• What is needed: Reproduce every entry word for word. Drop all pictures from the copy.

• Data provided:
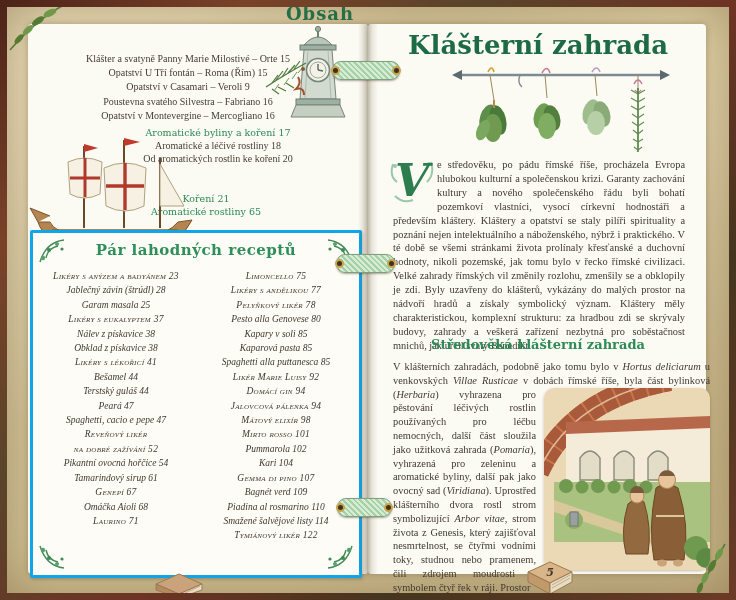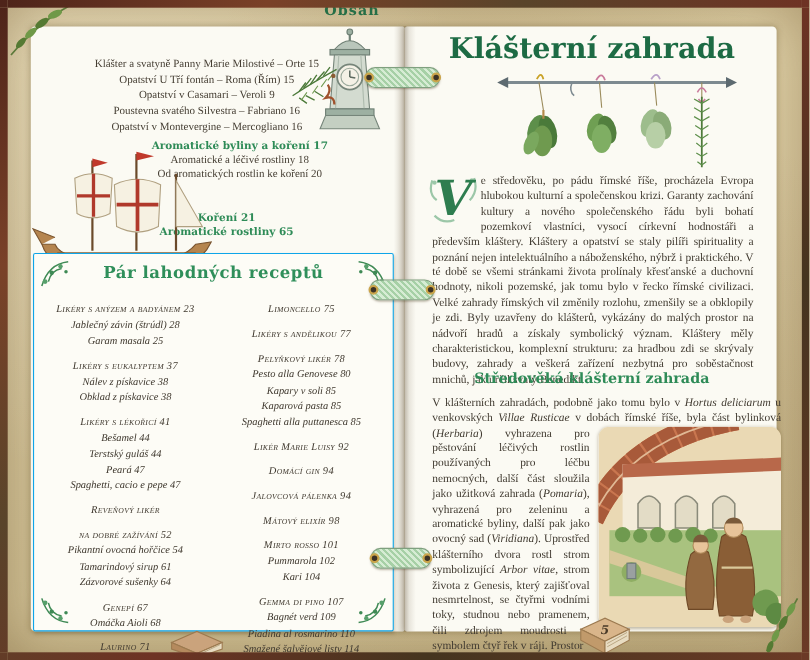--- a/index.html
+++ b/index.html
@@ -19,41 +19,41 @@
     border:7px solid transparent;
     border-image:linear-gradient(135deg,#4e241a,#7a4128 18%,#59442a 36%,#6e3324 55%,#45351f 74%,#6b3a26 100%) 1;}
   .page{position:absolute;top:24px;height:550px;background:#fbfaf3;z-index:1;
     box-shadow:0 0 6px rgba(80,60,20,.35);}
   #left-page{left:28px;width:340px;border-radius:4px 2px 2px 4px;}
   #right-page{left:368px;width:338px;border-radius:2px 4px 4px 2px;}
   #gutter{position:absolute;left:358px;top:24px;width:20px;height:550px;z-index:3;pointer-events:none;
     background:linear-gradient(90deg,rgba(60,40,10,0) 0%,rgba(60,40,10,.18) 42%,rgba(60,40,10,.28) 52%,rgba(60,40,10,.10) 70%,rgba(60,40,10,0) 100%);}
   
   #obsah{position:absolute;left:255px;top:3px;width:130px;text-align:center;z-index:2;
-    font-family:"DejaVu Serif", serif;font-weight:bold;font-size:13px;color:#256e46;letter-spacing:1px;}
+    font-family:"DejaVu Serif", serif;font-weight:bold;font-size:18px;color:#256e46;letter-spacing:1px;}
   
   .toc-top{position:absolute;left:0;top:28px;width:320px;text-align:center;
     font-size:10px;color:#453e33;line-height:14.2px;}
   .toc-aromatic{position:absolute;left:40px;top:102px;width:300px;text-align:center;
     font-size:10px;color:#453e33;line-height:13px;}
   .toc-green{position:absolute;left:28px;top:168px;width:300px;text-align:center;
     font-size:10px;line-height:13px;}
   .line{white-space:nowrap;}
-  .accent, .toc-green .line{color:#2e8b57;font-weight:bold;font-family:"DejaVu Serif", serif;font-size:9.5px;}
+  .accent, .toc-green .line{color:#2e8b57;font-weight:normal;font-family:"DejaVu Serif", serif;font-size:9.5px;}
   
   #recipe-box{position:absolute;left:2px;top:206px;width:326px;height:342px;
-    border:1px solid #0ea5e9;border-radius:2px;background:#fdfcf6;
+    border:3px solid #0ea5e9;border-radius:2px;background:#fdfcf6;
     box-shadow:1px 2px 3px rgba(90,70,30,.25);}
   #recipe-title{margin-top:8px;text-align:center;font-family:"DejaVu Serif", serif;
     font-weight:bold;font-size:15px;color:#2f8f5a;letter-spacing:.5px;}
   .recipe-col{position:absolute;top:36px;width:160px;text-align:center;
     font-style:italic;font-size:9.5px;color:#3f382e;line-height:14.4px;}
   #recipe-col-left{left:3px;}
   #recipe-col-right{left:163px;}
-  .sc{font-variant:small-caps;letter-spacing:.3px;margin-top:8px;}
+  .sc{font-variant:small-caps;letter-spacing:.3px;}
   .flourish{position:absolute;width:30px;height:30px;}
   .fl-tl{left:3px;top:3px;}
   .fl-tr{right:3px;top:3px;transform:scaleX(-1);}
   .fl-bl{left:3px;bottom:3px;transform:scaleY(-1);}
   .fl-br{right:3px;bottom:3px;transform:scale(-1,-1);}
   
   #main-title{position:absolute;left:40px;top:6px;width:290px;text-align:left;
     font-family:"DejaVu Serif", serif;font-weight:bold;font-size:26px;color:#1d6b44;}
   #herb-rack{position:absolute;left:82px;top:36px;width:222px;height:104px;}
   #para1{position:absolute;left:25px;top:134px;width:292px;text-align:justify;
@@ -216,21 +216,20 @@
           <div class="line">Obklad z pískavice 38</div>
           <div class="line sc">Likéry s lékořicí 41</div>
           <div class="line">Bešamel 44</div>
           <div class="line">Terstský guláš 44</div>
           <div class="line">Peará 47</div>
           <div class="line">Spaghetti, cacio e pepe 47</div>
           <div class="line sc">Reveňový likér</div>
           <div class="line sc">na dobré zažívání 52</div>
           <div class="line">Pikantní ovocná hořčice 54</div>
           <div class="line">Tamarindový sirup 61</div>
-          <div class="line">Zázvorové sušenky 64</div>
           <div class="line sc">Genepí 67</div>
           <div class="line">Omáčka Aioli 68</div>
           <div class="line sc">Laurino 71</div>
         </div>
       <div class="recipe-col" id="recipe-col-right">
           <div class="line sc">Limoncello 75</div>
           <div class="line sc">Likéry s andělikou 77</div>
           <div class="line sc">Pelyňkový likér 78</div>
           <div class="line">Pesto alla Genovese 80</div>
           <div class="line">Kapary v soli 85</div>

• Problem solution:
--- a/index.html
+++ b/index.html
@@ -19,41 +19,41 @@
     border:7px solid transparent;
     border-image:linear-gradient(135deg,#4e241a,#7a4128 18%,#59442a 36%,#6e3324 55%,#45351f 74%,#6b3a26 100%) 1;}
   .page{position:absolute;top:24px;height:550px;background:#fbfaf3;z-index:1;
     box-shadow:0 0 6px rgba(80,60,20,.35);}
   #left-page{left:28px;width:340px;border-radius:4px 2px 2px 4px;}
   #right-page{left:368px;width:338px;border-radius:2px 4px 4px 2px;}
   #gutter{position:absolute;left:358px;top:24px;width:20px;height:550px;z-index:3;pointer-events:none;
     background:linear-gradient(90deg,rgba(60,40,10,0) 0%,rgba(60,40,10,.18) 42%,rgba(60,40,10,.28) 52%,rgba(60,40,10,.10) 70%,rgba(60,40,10,0) 100%);}
   
   #obsah{position:absolute;left:255px;top:3px;width:130px;text-align:center;z-index:2;
-    font-family:"DejaVu Serif", serif;font-weight:bold;font-size:13px;color:#256e46;letter-spacing:1px;}
+    font-family:"DejaVu Serif", serif;font-weight:bold;font-size:18px;color:#256e46;letter-spacing:1px;}
   
   .toc-top{position:absolute;left:0;top:28px;width:320px;text-align:center;
     font-size:10px;color:#453e33;line-height:14.2px;}
   .toc-aromatic{position:absolute;left:40px;top:102px;width:300px;text-align:center;
     font-size:10px;color:#453e33;line-height:13px;}
   .toc-green{position:absolute;left:28px;top:168px;width:300px;text-align:center;
     font-size:10px;line-height:13px;}
   .line{white-space:nowrap;}
-  .accent, .toc-green .line{color:#2e8b57;font-weight:bold;font-family:"DejaVu Serif", serif;font-size:9.5px;}
+  .accent, .toc-green .line{color:#2e8b57;font-weight:normal;font-family:"DejaVu Serif", serif;font-size:9.5px;}
   
   #recipe-box{position:absolute;left:2px;top:206px;width:326px;height:342px;
-    border:1px solid #0ea5e9;border-radius:2px;background:#fdfcf6;
+    border:3px solid #0ea5e9;border-radius:2px;background:#fdfcf6;
     box-shadow:1px 2px 3px rgba(90,70,30,.25);}
   #recipe-title{margin-top:8px;text-align:center;font-family:"DejaVu Serif", serif;
     font-weight:bold;font-size:15px;color:#2f8f5a;letter-spacing:.5px;}
   .recipe-col{position:absolute;top:36px;width:160px;text-align:center;
     font-style:italic;font-size:9.5px;color:#3f382e;line-height:14.4px;}
   #recipe-col-left{left:3px;}
   #recipe-col-right{left:163px;}
-  .sc{font-variant:small-caps;letter-spacing:.3px;margin-top:8px;}
+  .sc{font-variant:small-caps;letter-spacing:.3px;}
   .flourish{position:absolute;width:30px;height:30px;}
   .fl-tl{left:3px;top:3px;}
   .fl-tr{right:3px;top:3px;transform:scaleX(-1);}
   .fl-bl{left:3px;bottom:3px;transform:scaleY(-1);}
   .fl-br{right:3px;bottom:3px;transform:scale(-1,-1);}
   
   #main-title{position:absolute;left:40px;top:6px;width:290px;text-align:left;
     font-family:"DejaVu Serif", serif;font-weight:bold;font-size:26px;color:#1d6b44;}
   #herb-rack{position:absolute;left:82px;top:36px;width:222px;height:104px;}
   #para1{position:absolute;left:25px;top:134px;width:292px;text-align:justify;
@@ -216,21 +216,20 @@
           <div class="line">Obklad z pískavice 38</div>
           <div class="line sc">Likéry s lékořicí 41</div>
           <div class="line">Bešamel 44</div>
           <div class="line">Terstský guláš 44</div>
           <div class="line">Peará 47</div>
           <div class="line">Spaghetti, cacio e pepe 47</div>
           <div class="line sc">Reveňový likér</div>
           <div class="line sc">na dobré zažívání 52</div>
           <div class="line">Pikantní ovocná hořčice 54</div>
           <div class="line">Tamarindový sirup 61</div>
-          <div class="line">Zázvorové sušenky 64</div>
           <div class="line sc">Genepí 67</div>
           <div class="line">Omáčka Aioli 68</div>
           <div class="line sc">Laurino 71</div>
         </div>
       <div class="recipe-col" id="recipe-col-right">
           <div class="line sc">Limoncello 75</div>
           <div class="line sc">Likéry s andělikou 77</div>
           <div class="line sc">Pelyňkový likér 78</div>
           <div class="line">Pesto alla Genovese 80</div>
           <div class="line">Kapary v soli 85</div>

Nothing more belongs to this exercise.